Mythen prägen das Denken

«Die Unterscheidung zwischen produktiven und unproduktiven Kräften beherrscht die Wertschöpfungsdebatte», sagte Mazzucato. In den USA dominiere zum Beispiel der Mythos, dass der Markt allein verantwortlich sei für die Entstehung von bahnbrechenden Innovationen wie dem Internet und Firmen wie Google, Facebook und Co. Auch in Amerika gebe es aber de facto sehr viele staatliche Investitionen. «Nehmen wir Tesla-Gründer Elon Musk. Mit seiner Firma SpaceX hat er eine Raumkapsel an der Internationalen Raumstation ISS angedockt. Alles, was er tut, geht ins Bruttoinlandsprodukt ein, weil er ein privater Unternehmer ist.» Seinen Erfolg habe der Unternehmer aber letztlich auch einer kollektiven Anstrengung zu verdanken: Er habe Milliarden von der Regierung erhalten. Somit habe auch der Staat zu Elon Musks Erfolg beigetragen, sagte Mariana Mazzucato.

Der Staat als Unternehmer mit Mission

Die Forscherin hat in einer ihrer Studien näher untersucht, wie sich der Staat als Unternehmer in die Gesellschaft einbringen kann. Titel der Publikation: The Entrepreneurial State: debunking public vs. private sector myths. Quintessenz ihrer Forschung: «Politik braucht gesellschaftliche Ziele, einen Auftrag, eine Mission. Den ersten Mann auf den Mond zu bringen, das war solch eine Mission.» Jedes Land stünde vor anderen Herausforderungen – diesen sollte es mit klaren Missionen begegnen. «Saubere Städte, ein plastikfreies Meer, eine Lösung für die demografische Krise: mit gezielten Investitionen können Regierung und Wirtschaft gemeinsam diese Missionen erfüllen.» Voraussetzung dafür sei eine Abkehr vom einseitigen «Markt versus Staat»-Denken und ein fairer Ausgleich zwischen Industrie und dem öffentlichen Sektor. «Staat und Markt sollten Risiko und Erfolg teilen», sagte die Wissenschaftlerin. Nur so könne dauerhaft ein innovationsfreundliches Klima entstehen.
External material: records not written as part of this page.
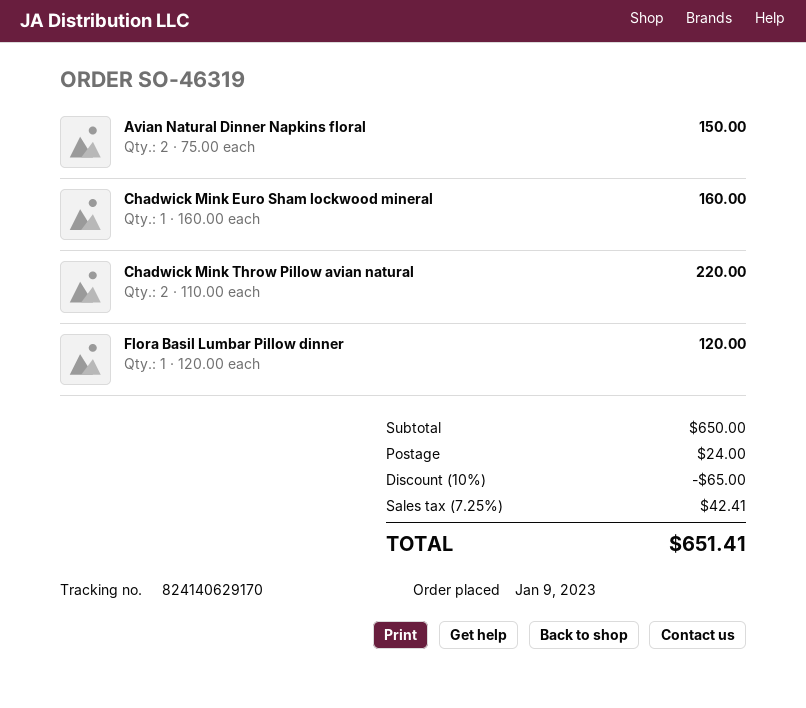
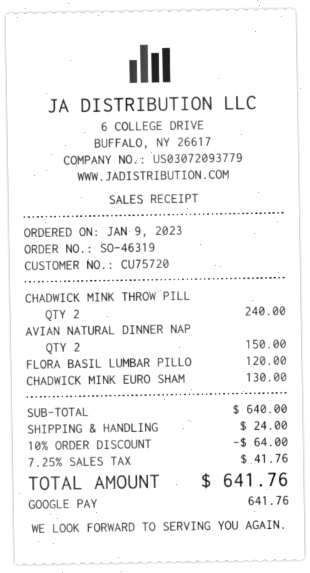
Chadwick Mink Euro Sham lockwood mineral: 1 for 160.00 -> 1 for 130.00
Chadwick Mink Throw Pillow avian natural: 2 for 220.00 -> 2 for 240.00
subtotal: 650.00 -> 640.00
discount: 10% = 65.00 -> 10% = 64.00
tax: 7.25% = 42.41 -> 7.25% = 41.76
total: 651.41 -> 641.76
Wert ist nicht immer messbar

Zum Abschluss wandte sich die Innovationsforscherin auch an die eigene Zunft: «Wir Ökonomen messen nur Dingen einen Wert bei, die einen Preis haben, etwa bei der Berechnung des Bruttoinlandsprodukts.» Private Pflege und Hausarbeit seien beispielsweise wertvoll für eine Gesellschaft, aber ökonomisch nicht messbar. «Wir müssen wieder darüber streiten, wie wir über Wert sprechen», regte die Forscherin an. «Sonst lassen wir zu, dass Menschen, die Wert entziehen, für Menschen gehalten werden, die Wert erzielen.»